[Modification records]
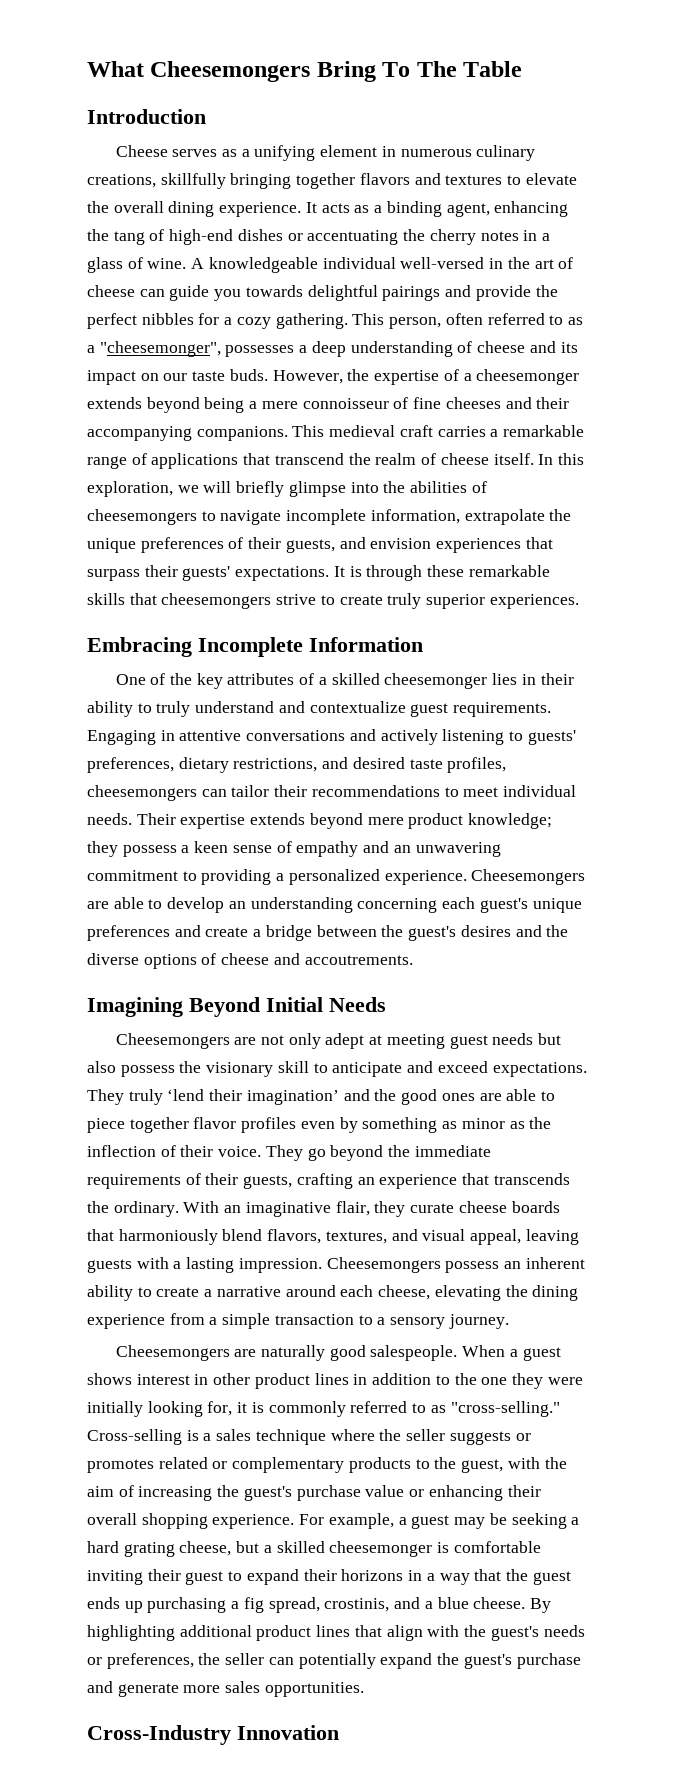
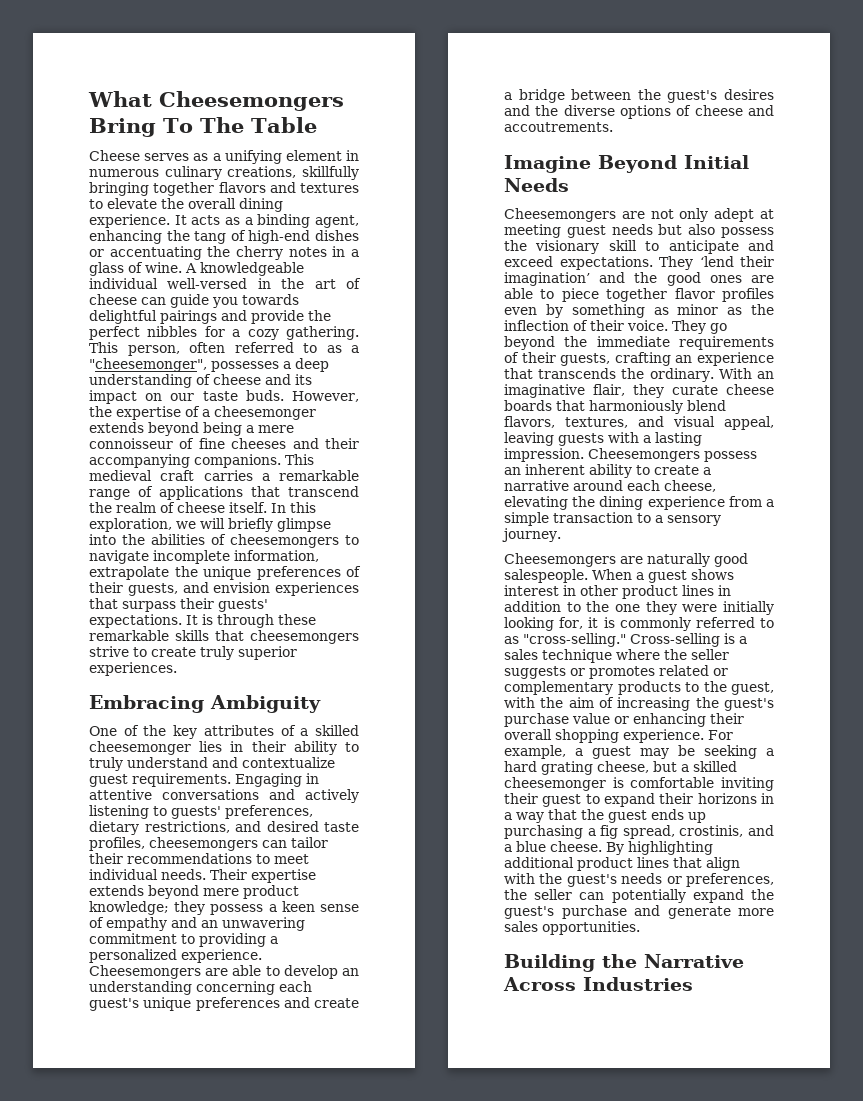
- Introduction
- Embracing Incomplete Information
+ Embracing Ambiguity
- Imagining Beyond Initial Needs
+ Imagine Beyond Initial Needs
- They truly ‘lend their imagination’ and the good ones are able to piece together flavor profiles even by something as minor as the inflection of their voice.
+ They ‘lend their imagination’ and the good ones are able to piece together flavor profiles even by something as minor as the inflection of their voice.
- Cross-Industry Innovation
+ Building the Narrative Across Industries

---

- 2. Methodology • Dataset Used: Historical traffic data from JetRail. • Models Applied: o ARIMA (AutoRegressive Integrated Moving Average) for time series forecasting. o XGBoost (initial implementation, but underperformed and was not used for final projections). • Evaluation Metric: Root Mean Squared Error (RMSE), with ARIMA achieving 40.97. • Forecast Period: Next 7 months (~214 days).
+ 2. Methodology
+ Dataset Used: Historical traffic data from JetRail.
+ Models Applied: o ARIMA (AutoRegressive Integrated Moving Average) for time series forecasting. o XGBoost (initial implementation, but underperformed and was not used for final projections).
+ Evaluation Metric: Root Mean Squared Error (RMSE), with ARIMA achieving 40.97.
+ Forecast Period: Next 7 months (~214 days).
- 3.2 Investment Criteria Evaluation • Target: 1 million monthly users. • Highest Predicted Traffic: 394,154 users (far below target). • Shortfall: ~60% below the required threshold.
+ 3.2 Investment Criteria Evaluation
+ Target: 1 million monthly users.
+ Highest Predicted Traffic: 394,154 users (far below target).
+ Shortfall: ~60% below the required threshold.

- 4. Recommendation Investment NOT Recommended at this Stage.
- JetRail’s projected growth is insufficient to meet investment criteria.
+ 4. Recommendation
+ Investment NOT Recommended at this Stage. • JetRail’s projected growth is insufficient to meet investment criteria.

What is required ::
Reproduce exactly the section above that begins at the line containing "- Introduction" and ends at the line containing "Narrative Across Industries", leaving out all other lines.

Task result ::
- Introduction
- Embracing Incomplete Information
+ Embracing Ambiguity
- Imagining Beyond Initial Needs
+ Imagine Beyond Initial Needs
- They truly ‘lend their imagination’ and the good ones are able to piece together flavor profiles even by something as minor as the inflection of their voice.
+ They ‘lend their imagination’ and the good ones are able to piece together flavor profiles even by something as minor as the inflection of their voice.
- Cross-Industry Innovation
+ Building the Narrative Across Industries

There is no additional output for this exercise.